En la juventud lo que uno se espera es tener ese punto de descaro y derroche de energía a raudales que proporcionan las hormonas en constante ebullición. Cuando en 2013 The Strypes presentaron su primer disco, “Snapshot”, siendo casi unos imberbes, cumplieron con creces esas expectativas, con un trabajo que recogía las influencias del blues garajero, el rock ‘n’roll, el rhythm & blues y el pub rock que se hacía en los setenta en Inglaterra con bandas como Dr. Feelgood o Kilburn and the High Roads, entre otras. Esa exaltación juvenil la guardan intacta: han traspasado la veintena y siguen estando exultantemente frescos. Su tercer disco de estudio, “Spitting Image” (17), es su vuelta a las raíces después del anterior “Little Victories” (15), donde se abrieron estilísticamente a otros aires un poco más actuales, pero que no tuvo la pegada y la atención que se esperaba.

En su fin de gira europea, en Barcelona, la primera ráfaga de disparos que tenían en su arsenal llegó con la versión del “Rollin’ and Tumblin” de Hambone Willie Newbern, con un Ross Farrelly  desgañitándose a viva voz a escondido debajo de sus gafas de sol Wayfarer -que no se quitó en todo el concierto- y sacando notas punzantes de su armónica. Mientras, el bajista Pete O’Hanlon parecía tener el baile de de San Vito y formaba una contundente base rítmica junto al batería Evan Walsh, e incendiándolo todo estaba Josh McClorey con la cantidad de riffs que sacaba de su guitarra, haciendo que el conjunto sonara de lo más animal y primitivo.

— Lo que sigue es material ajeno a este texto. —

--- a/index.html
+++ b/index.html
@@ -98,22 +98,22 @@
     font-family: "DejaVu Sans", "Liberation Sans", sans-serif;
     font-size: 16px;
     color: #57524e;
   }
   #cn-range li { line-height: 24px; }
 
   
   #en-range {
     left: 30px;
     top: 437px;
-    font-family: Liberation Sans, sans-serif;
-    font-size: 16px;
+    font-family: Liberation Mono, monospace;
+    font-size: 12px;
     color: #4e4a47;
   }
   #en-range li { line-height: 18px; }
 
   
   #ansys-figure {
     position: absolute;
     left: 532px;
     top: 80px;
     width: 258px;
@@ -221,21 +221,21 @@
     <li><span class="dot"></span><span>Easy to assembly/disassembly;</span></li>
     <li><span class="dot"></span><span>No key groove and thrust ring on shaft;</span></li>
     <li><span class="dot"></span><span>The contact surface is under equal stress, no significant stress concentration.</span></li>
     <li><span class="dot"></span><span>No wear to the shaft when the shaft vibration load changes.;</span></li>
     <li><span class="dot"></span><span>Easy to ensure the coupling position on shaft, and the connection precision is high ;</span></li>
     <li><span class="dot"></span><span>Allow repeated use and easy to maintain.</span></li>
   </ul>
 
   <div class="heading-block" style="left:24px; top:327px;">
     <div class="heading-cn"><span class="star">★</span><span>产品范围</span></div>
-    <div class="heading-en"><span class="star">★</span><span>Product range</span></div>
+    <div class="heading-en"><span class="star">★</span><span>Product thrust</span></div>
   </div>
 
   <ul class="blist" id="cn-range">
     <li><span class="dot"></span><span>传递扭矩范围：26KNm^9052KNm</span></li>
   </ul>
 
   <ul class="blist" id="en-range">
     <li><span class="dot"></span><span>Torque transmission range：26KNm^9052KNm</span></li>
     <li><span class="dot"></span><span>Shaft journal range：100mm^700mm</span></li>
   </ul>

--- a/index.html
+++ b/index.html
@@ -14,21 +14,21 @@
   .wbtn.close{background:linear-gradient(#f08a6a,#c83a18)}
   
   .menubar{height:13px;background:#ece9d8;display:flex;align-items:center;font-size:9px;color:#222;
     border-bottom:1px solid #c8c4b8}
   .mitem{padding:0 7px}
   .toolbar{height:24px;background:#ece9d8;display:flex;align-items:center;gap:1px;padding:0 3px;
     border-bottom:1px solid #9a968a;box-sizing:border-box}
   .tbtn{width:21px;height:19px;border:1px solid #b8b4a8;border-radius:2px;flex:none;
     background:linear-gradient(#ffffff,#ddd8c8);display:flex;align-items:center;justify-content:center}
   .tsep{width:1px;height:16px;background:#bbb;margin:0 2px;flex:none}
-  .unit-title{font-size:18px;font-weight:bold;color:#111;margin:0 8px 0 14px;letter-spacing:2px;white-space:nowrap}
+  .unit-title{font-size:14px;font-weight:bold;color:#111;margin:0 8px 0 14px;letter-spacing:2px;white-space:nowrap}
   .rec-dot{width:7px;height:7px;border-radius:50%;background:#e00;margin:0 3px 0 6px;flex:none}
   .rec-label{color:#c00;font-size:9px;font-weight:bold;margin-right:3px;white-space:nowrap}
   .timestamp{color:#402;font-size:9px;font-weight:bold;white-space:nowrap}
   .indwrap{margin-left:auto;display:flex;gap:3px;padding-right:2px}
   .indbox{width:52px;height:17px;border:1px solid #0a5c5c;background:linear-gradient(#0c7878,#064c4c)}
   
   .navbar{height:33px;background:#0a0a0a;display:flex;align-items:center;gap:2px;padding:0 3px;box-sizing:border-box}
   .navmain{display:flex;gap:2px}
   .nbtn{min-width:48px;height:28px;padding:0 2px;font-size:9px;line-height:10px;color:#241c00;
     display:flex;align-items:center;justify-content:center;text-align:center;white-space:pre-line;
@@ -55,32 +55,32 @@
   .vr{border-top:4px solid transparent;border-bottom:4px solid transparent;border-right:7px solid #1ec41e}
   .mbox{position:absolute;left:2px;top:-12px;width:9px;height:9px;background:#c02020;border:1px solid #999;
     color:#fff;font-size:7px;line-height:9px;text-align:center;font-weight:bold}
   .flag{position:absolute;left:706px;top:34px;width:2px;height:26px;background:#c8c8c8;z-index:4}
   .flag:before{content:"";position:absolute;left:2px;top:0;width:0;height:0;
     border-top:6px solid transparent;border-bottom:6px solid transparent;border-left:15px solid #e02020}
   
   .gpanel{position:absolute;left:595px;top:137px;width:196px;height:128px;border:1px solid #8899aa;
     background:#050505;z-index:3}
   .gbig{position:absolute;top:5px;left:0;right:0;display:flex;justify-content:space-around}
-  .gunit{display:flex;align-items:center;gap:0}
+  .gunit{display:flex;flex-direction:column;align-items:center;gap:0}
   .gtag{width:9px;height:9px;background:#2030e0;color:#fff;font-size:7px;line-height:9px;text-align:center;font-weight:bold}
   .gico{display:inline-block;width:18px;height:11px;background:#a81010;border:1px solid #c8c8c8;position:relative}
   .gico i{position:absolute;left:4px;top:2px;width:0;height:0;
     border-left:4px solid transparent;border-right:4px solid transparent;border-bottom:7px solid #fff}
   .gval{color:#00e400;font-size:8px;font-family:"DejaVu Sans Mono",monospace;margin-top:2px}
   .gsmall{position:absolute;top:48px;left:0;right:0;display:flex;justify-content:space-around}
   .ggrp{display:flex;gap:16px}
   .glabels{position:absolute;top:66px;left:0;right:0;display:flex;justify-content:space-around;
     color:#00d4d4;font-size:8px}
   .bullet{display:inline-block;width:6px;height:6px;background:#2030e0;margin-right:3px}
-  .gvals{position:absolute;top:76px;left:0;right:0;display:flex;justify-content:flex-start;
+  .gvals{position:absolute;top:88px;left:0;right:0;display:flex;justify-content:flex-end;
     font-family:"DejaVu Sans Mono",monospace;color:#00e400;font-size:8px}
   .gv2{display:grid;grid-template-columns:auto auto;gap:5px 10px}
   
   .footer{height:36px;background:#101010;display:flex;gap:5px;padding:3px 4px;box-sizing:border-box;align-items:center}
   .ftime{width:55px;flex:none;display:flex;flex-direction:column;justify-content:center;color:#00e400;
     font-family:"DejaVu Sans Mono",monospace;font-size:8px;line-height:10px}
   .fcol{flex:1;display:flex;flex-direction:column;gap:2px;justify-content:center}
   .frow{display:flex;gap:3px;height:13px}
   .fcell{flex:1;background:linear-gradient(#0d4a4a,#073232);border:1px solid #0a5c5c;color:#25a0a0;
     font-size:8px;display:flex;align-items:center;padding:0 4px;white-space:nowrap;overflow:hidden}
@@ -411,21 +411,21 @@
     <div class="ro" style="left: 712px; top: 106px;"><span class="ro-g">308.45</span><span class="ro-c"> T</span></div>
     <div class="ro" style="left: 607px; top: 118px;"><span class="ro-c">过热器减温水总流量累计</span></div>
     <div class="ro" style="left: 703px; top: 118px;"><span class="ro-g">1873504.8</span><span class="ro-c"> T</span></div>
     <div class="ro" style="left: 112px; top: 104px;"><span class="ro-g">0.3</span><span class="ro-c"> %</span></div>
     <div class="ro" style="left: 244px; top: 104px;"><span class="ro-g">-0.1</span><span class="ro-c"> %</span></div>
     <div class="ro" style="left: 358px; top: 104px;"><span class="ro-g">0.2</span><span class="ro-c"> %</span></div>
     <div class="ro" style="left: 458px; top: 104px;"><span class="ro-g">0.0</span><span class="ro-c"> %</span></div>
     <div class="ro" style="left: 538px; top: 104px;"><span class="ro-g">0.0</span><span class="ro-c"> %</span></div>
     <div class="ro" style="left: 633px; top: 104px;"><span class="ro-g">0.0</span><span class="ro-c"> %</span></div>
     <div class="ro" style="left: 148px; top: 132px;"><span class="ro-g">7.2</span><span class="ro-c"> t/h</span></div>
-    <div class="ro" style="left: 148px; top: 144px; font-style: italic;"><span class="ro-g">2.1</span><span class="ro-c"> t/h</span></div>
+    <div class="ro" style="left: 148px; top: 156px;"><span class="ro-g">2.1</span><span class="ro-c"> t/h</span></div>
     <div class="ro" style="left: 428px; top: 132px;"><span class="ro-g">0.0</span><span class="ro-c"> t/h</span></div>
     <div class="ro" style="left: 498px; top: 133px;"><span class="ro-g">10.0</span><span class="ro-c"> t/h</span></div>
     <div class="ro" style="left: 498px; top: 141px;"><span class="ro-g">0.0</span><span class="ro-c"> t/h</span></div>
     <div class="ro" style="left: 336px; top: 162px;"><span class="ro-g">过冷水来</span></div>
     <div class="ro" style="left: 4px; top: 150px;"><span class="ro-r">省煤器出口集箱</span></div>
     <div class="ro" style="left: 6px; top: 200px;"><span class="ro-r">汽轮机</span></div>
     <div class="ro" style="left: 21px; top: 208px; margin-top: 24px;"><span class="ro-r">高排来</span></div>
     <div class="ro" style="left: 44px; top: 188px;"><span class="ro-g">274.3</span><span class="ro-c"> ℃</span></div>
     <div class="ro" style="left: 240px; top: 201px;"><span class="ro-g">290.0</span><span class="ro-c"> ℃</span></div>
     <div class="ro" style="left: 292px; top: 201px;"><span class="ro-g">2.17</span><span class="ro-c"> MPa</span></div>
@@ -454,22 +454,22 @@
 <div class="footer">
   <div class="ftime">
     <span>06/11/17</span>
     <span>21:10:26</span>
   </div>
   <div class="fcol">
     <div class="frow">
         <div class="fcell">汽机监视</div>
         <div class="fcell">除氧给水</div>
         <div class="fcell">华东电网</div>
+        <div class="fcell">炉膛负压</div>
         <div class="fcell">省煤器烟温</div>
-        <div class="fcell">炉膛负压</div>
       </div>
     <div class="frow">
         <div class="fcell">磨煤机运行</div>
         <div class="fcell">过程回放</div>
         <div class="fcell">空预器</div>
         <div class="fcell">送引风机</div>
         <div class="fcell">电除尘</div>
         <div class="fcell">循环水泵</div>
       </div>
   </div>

Con una admirable química y conjunción energética entre ellos,  tocaron diferentes canciones de sus tres trabajos como “Eighty-Four”, “Cruel Brunette” o “Hometown Girl”, y paulatinamente fueron apretando el acelerador para al final del concierto, que no duró más de la hora y cuarto, llegar al climax con píldoras vitamínicas como “Mistery Man”, “What A Shame” o “Still Gonna Drive You Home”. Todas ellas coreadas hasta reventar por el público, el cual, en “Scumbag City”, volvió a tener protagonismo cuando los irlandeses lo hicieron sentarse en el suelo para hacerlo brincar posteriormente a base de metralla sonora. Tras un breve descanso, para los bises, tocaron una versión endiablada del “Heart Of The City” de Nick Lowe y se despidieron con espíritu garajero de su primer disco con “Blue Collar Jane”.

El rock no entiende de edades, sólo de espíritu, o lo llevas dentro y lo sientes profundamente, removiéndote todo el cuerpo cuando lo sientes, o parece ser una cosa perdida de otros tiempos. Pero en el caso que nos ocupa, The Strypes lo llevan en lo más hondo de su corazón y eso es lo que hace que hagan vibrar con su música, pareciendo mucho más maduros en cuestiones musicales que por la edad que pone en sus pasaportes.